AmeriCorps members can’t solve this problem, that’s for sure, but with their service subsidized by the federal government, they can provide extra capacity in harrowing circumstances. Says Danielly, “Cynthia [Renteria] is filling in gaps and stepping up—everything from grocery shopping to schedule coordinating to phone calls to you name it. She is absolutely a blessing to be able to hand things to.”
AmeriCorps members themselves are also vulnerable in the coronavirus maelstrom. The overwhelming majority of LISC members serve in their own communities. Many hope their service will be a springboard to a career working for equity and livability in their hometowns. But the service doesn’t qualify them for unemployment benefits, and this is no time to look for a job. That’s one reason LISC is reaching out to help members continue to serve in modified but critical roles. For AmeriCorps members, being able to earn the program’s $6,095 education award will help them avoid crippling student loan debt.

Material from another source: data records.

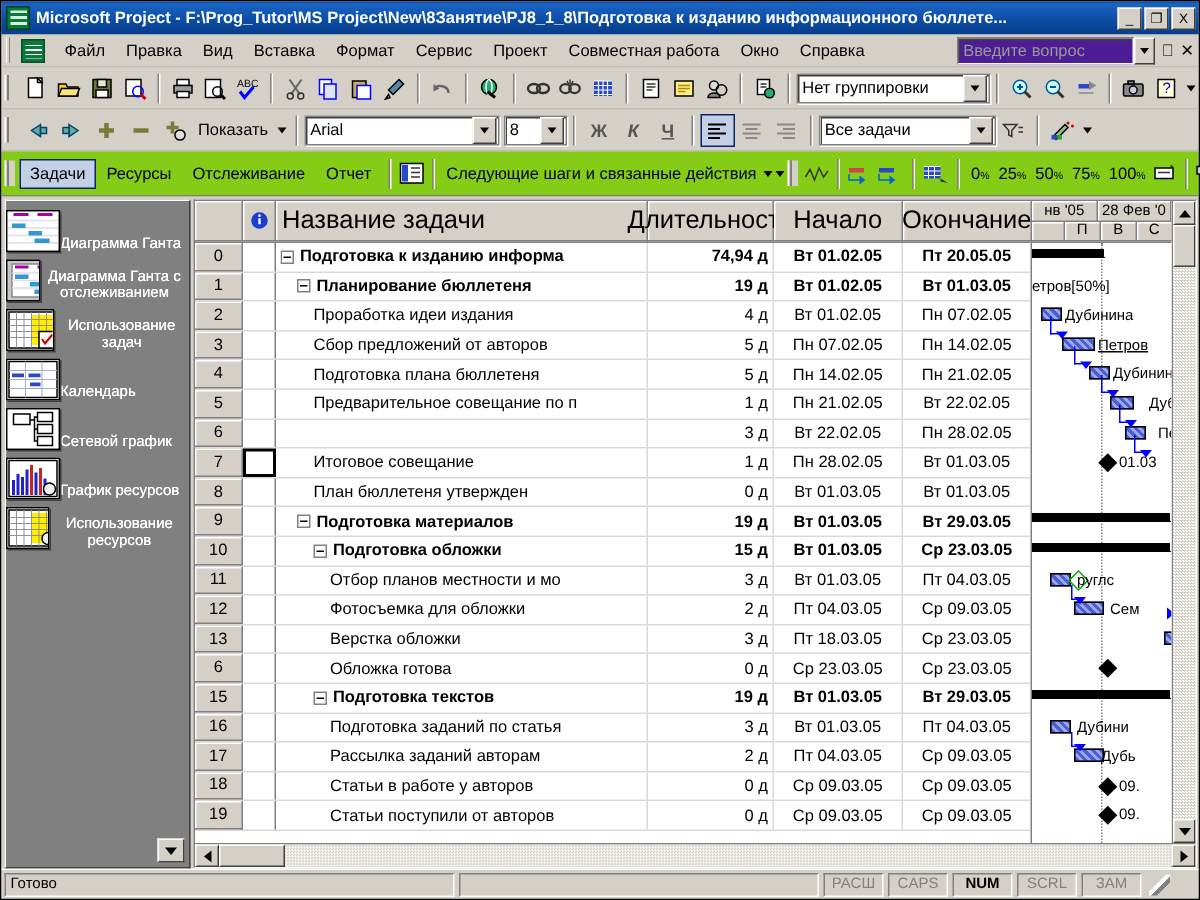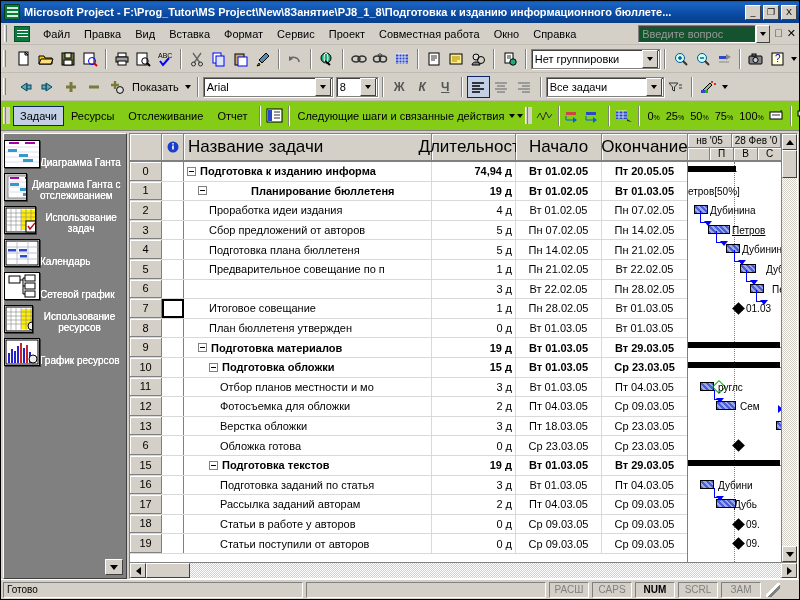--- a/index.html
+++ b/index.html
@@ -43,7 +43,7 @@
                  background:repeating-linear-gradient(180deg,#fff 0 1px,transparent 1px 3px);}
   .menu-item { padding:3px 7px; font-size:11px; color:#000; white-space:nowrap; cursor:default;}
   .ask-wrap { margin-left:auto; display:flex; align-items:center; padding-right:3px;}
-  .ask-box { width:118px; height:18px; background:#14532d; border:1px solid #808080;
+  .ask-box { width:118px; height:18px; background:#4c1d95; border:1px solid #808080;
              border-right-color:#fff; border-bottom-color:#fff;
              box-shadow: inset 1px 1px 0 #404040; font-size:11px; color:#999;
              display:flex; align-items:center; padding:0 3px; }

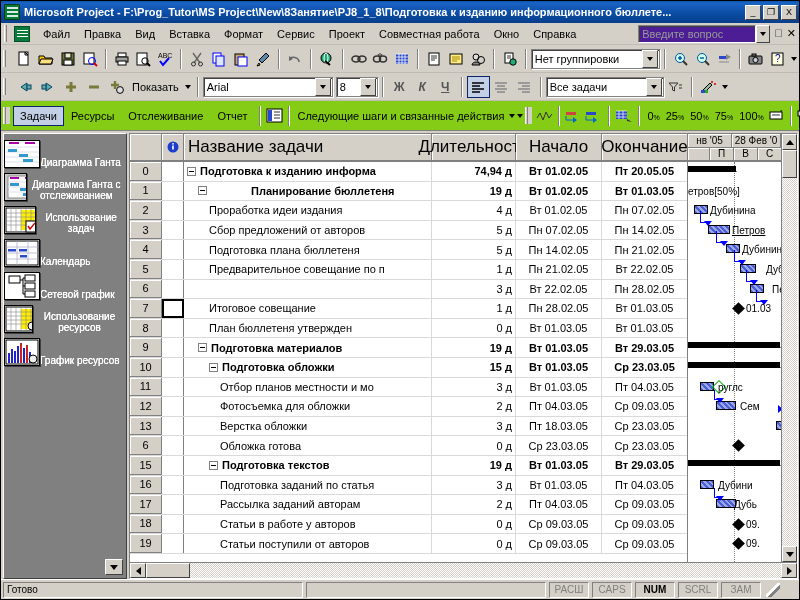--- a/index.html
+++ b/index.html
@@ -808,7 +808,7 @@
                 <div class="cell idc c-id">1</div>
                 <div class="cell indc c-ind"></div>
                 <div class="cell c-name">
-                  <div class="tname" style="padding-left: 11px; gap: 40px;">
+                  <div class="tname" style="padding-left: 11px;">
                     <span class="outl"></span>
                     <span class="bold">Планирование бюллетеня</span>
                   </div>

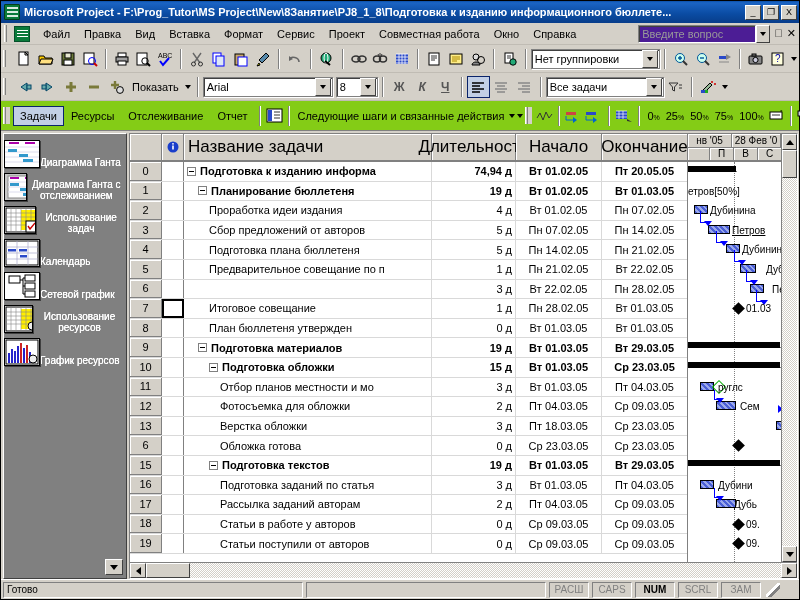--- a/index.html
+++ b/index.html
@@ -739,19 +739,6 @@
             <svg width="34" height="26">
                 <rect width="34" height="26" fill="#fff"></rect>
                 <rect x="1" y="1" width="32" height="24" fill="#fff" stroke="#000"></rect>
-                <rect x="16" y="3" width="15" height="20" fill="#fe0"></rect>
-                <path d="M1 6 h32 M1 10 h32 M1 14 h32 M1 18 h32 M6 1 v24 M11 1 v24 M16 1 v24 M21 1 v24 M26 1 v24" stroke="#888" stroke-width="0.6"></path>
-                <circle cx="27" cy="20" r="4" fill="#eee" stroke="#000"></circle>
-              </svg>
-          </div>
-          <div class="vb-label">Использование ресурсов</div>
-        </div>
-
-        <div class="vb-item">
-          <div class="vb-ico">
-            <svg width="34" height="26">
-                <rect width="34" height="26" fill="#fff"></rect>
-                <rect x="1" y="1" width="32" height="24" fill="#fff" stroke="#000"></rect>
                 <rect x="3" y="14" width="2" height="10" fill="#22c"></rect>
                 <rect x="6" y="10" width="2" height="14" fill="#22c"></rect>
                 <rect x="9" y="12" width="2" height="12" fill="#22c"></rect>
@@ -764,6 +751,19 @@
               </svg>
           </div>
           <div class="vb-label">График ресурсов</div>
+        </div>
+
+        <div class="vb-item">
+          <div class="vb-ico">
+            <svg width="34" height="26">
+                <rect width="34" height="26" fill="#fff"></rect>
+                <rect x="1" y="1" width="32" height="24" fill="#fff" stroke="#000"></rect>
+                <rect x="16" y="3" width="15" height="20" fill="#fe0"></rect>
+                <path d="M1 6 h32 M1 10 h32 M1 14 h32 M1 18 h32 M6 1 v24 M11 1 v24 M16 1 v24 M21 1 v24 M26 1 v24" stroke="#888" stroke-width="0.6"></path>
+                <circle cx="27" cy="20" r="4" fill="#eee" stroke="#000"></circle>
+              </svg>
+          </div>
+          <div class="vb-label">Использование ресурсов</div>
         </div>
 
       </div>

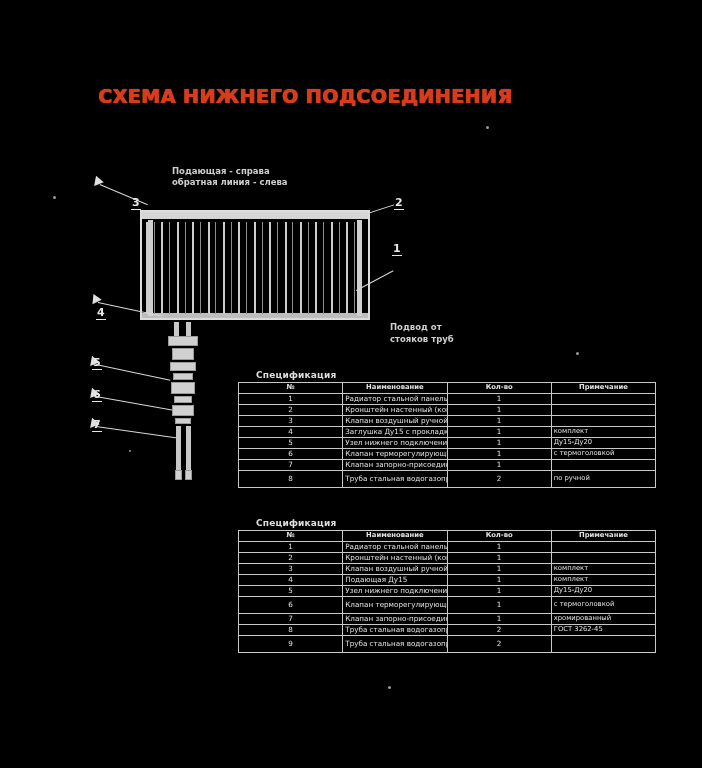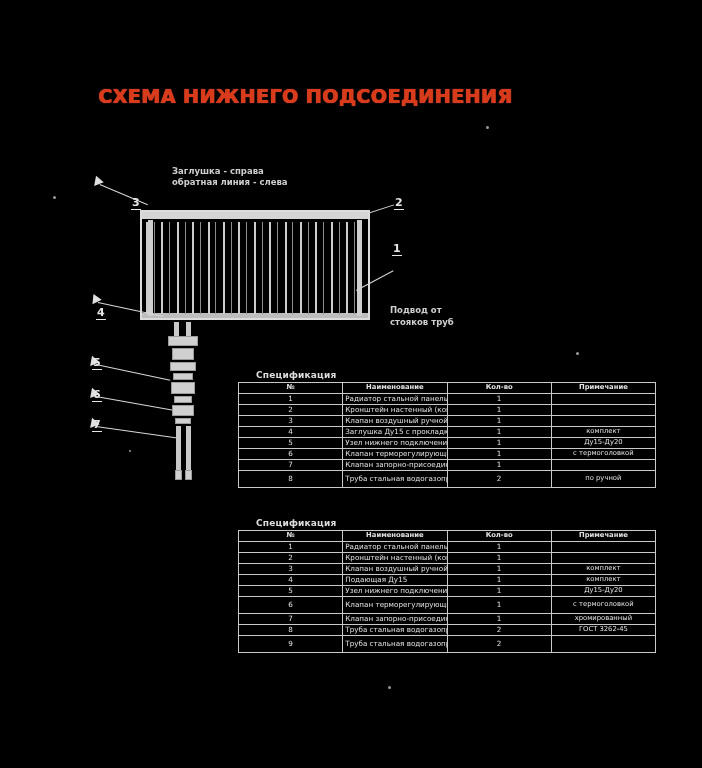--- a/index.html
+++ b/index.html
@@ -231,7 +231,7 @@
     <div class="title-line l1">СХЕМА НИЖНЕГО ПОДСОЕДИНЕНИЯ</div>
   </div>
 
-  <div class="note-top" style="white-space:pre;">Заглушка - справа
+  <div class="note-top" style="white-space:pre;">Подающая - справа
 обратная линия - слева</div>
 
   <div class="radiator">

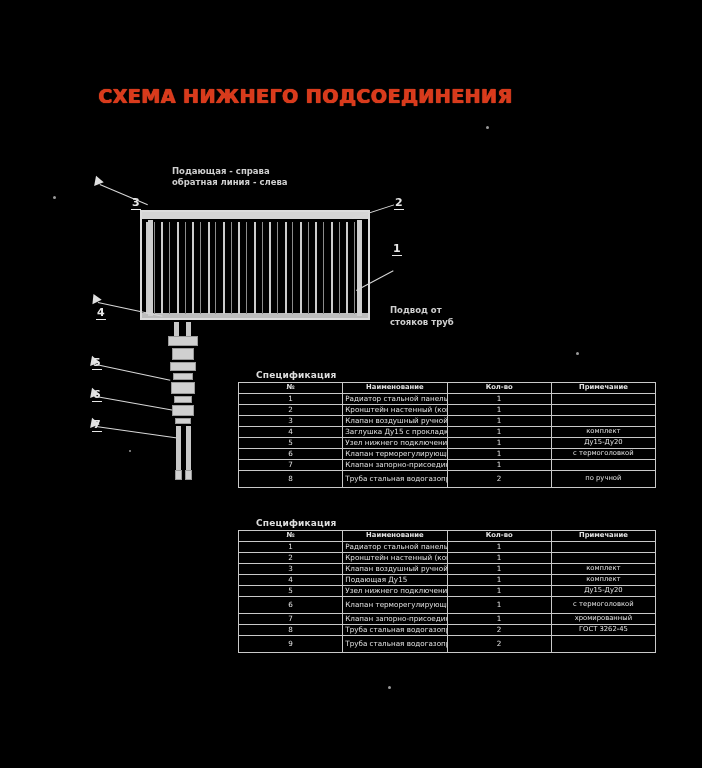--- a/index.html
+++ b/index.html
@@ -272,7 +272,7 @@
       </div>
   </div>
 
-  <div class="note-right" style="white-space:pre;">Подвод от
+  <div class="note-right" style="white-space:pre;margin-top:17px;">Подвод от
 стояков труб</div>
 
   <div class="lead" style="left:352px; top:218px; width:44px; transform: rotate(-18deg);"></div>

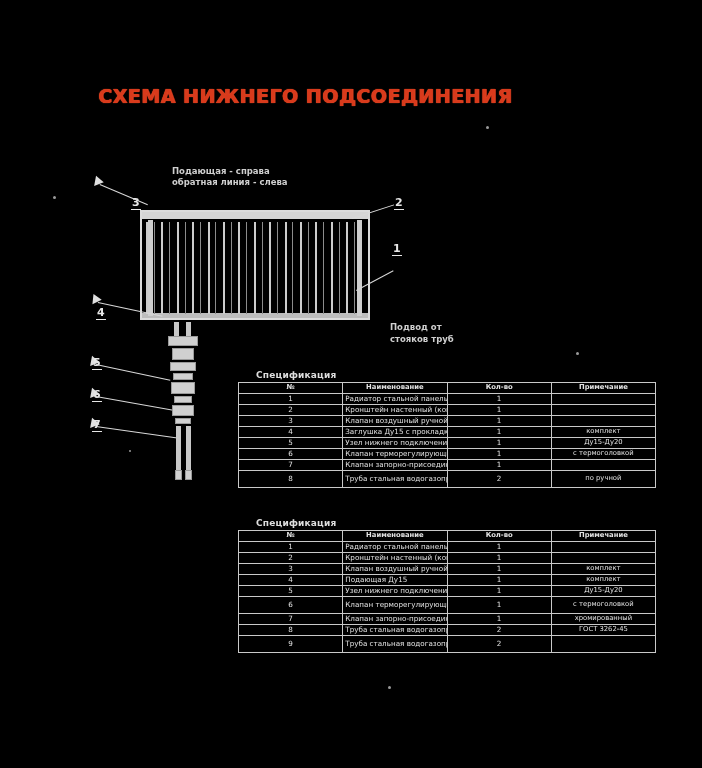--- a/index.html
+++ b/index.html
@@ -212,7 +212,7 @@
   }
   table.spec td.num { text-align: center; width: 16px; }
   table.spec td.qty { text-align: center; width: 34px; }
-  table.spec td.note { width: 66px; text-align: center; font-size: 6.8px; }
+  table.spec td.note { width: 66px; font-size: 6.8px; }
   table.spec tr.tall td { padding-top: 4px; padding-bottom: 4px; }
 
   

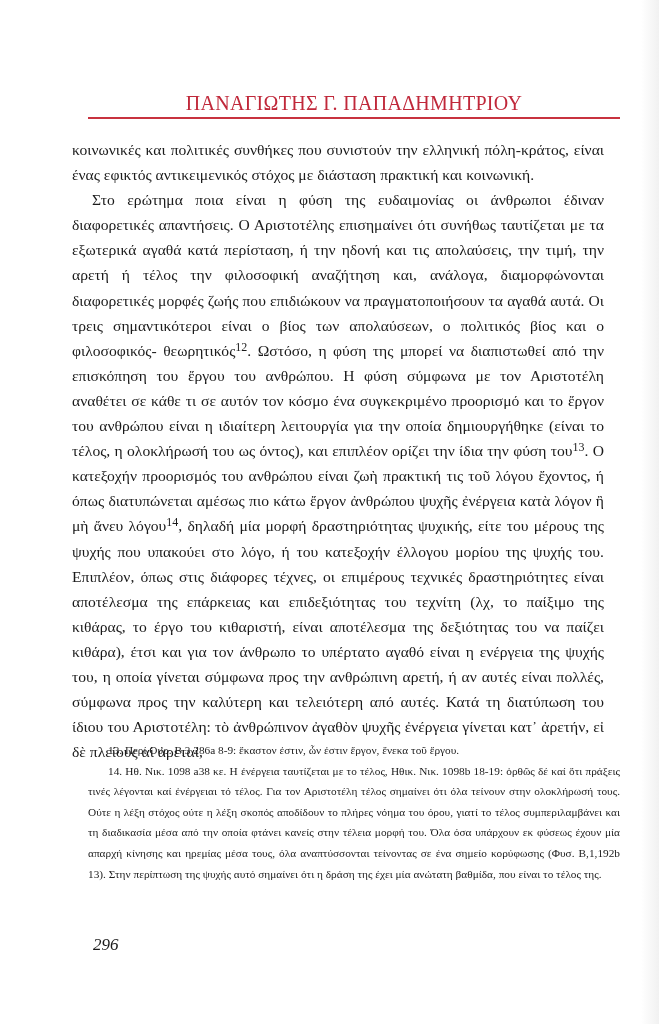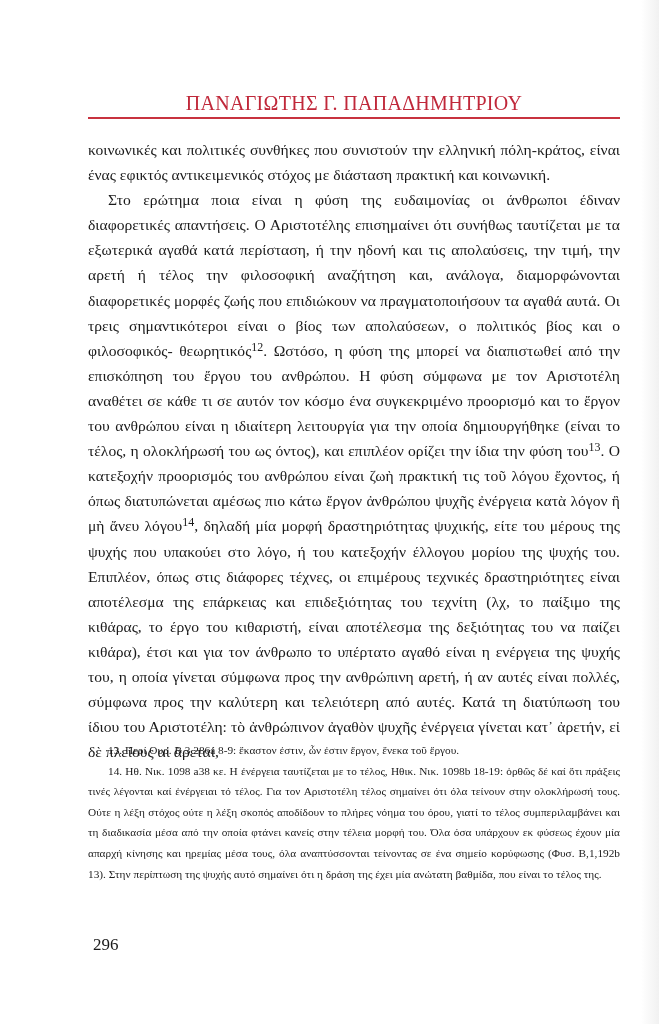--- a/index.html
+++ b/index.html
@@ -15,7 +15,7 @@
   }
   .head-rule { position: absolute; top: 117px; left: 88px; width: 532px; height: 1.5px; background: #c8323f; }
   .body-text {
-    position: absolute; top: 137px; left: 88px; width: 532px;
+    position: absolute; top: 137px; left: 72px; width: 532px;
     font-size: 15.6px; line-height: 25.1px; text-align: justify;
   }
   .body-text p { margin: 0; }

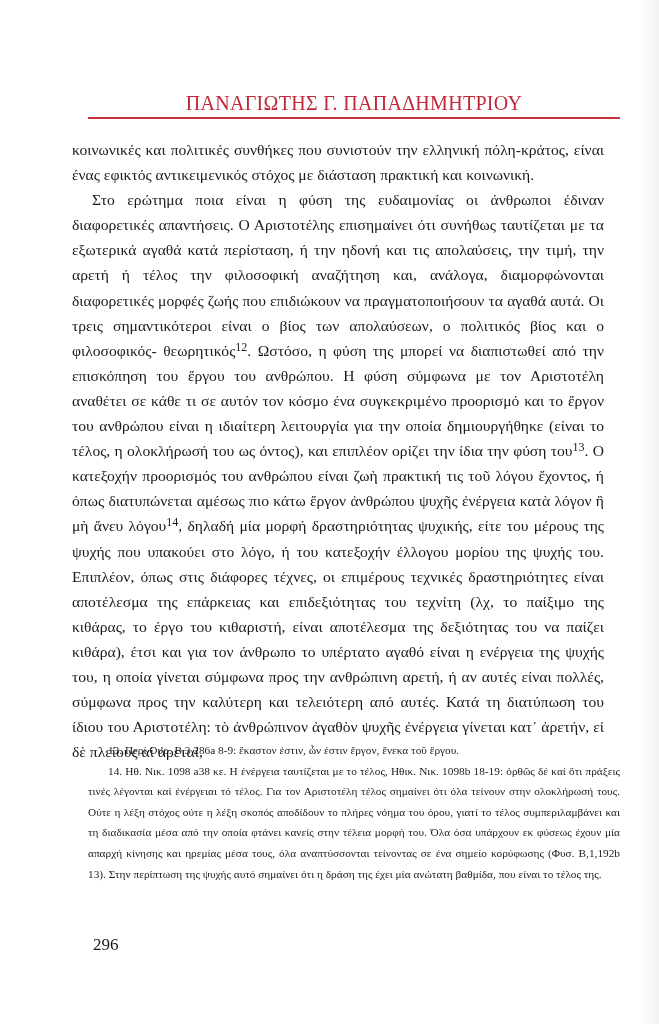--- a/index.html
+++ b/index.html
@@ -27,7 +27,7 @@
   .footnotes p { margin: 0; text-indent: 20px; }
   sup { font-size: 12px; line-height: 0; vertical-align: 5px; }
   .page-number {
-    position: absolute; top: 935px; left: 93px; font-size: 17px; 
+    position: absolute; top: 935px; left: 93px; font-size: 17px; font-style: italic;
   }
   .seg-i { }
 </style>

Meantime, like most Americans, LISC AmeriCorps members are looking for ways to help through the crisis and set the stage for recovery. Kalamazoo’s Candace List asks families picking up food what they need to get by and directs them to local resources, but also makes sure they know KENA will be seeking volunteers before too long. Says KENA’s director Taylor, “She’s very important. Without her assistance it would be hard to distribute this food. And she can have conversations with the residents to find out information and feedback that might come in handy when this craziness is over with.”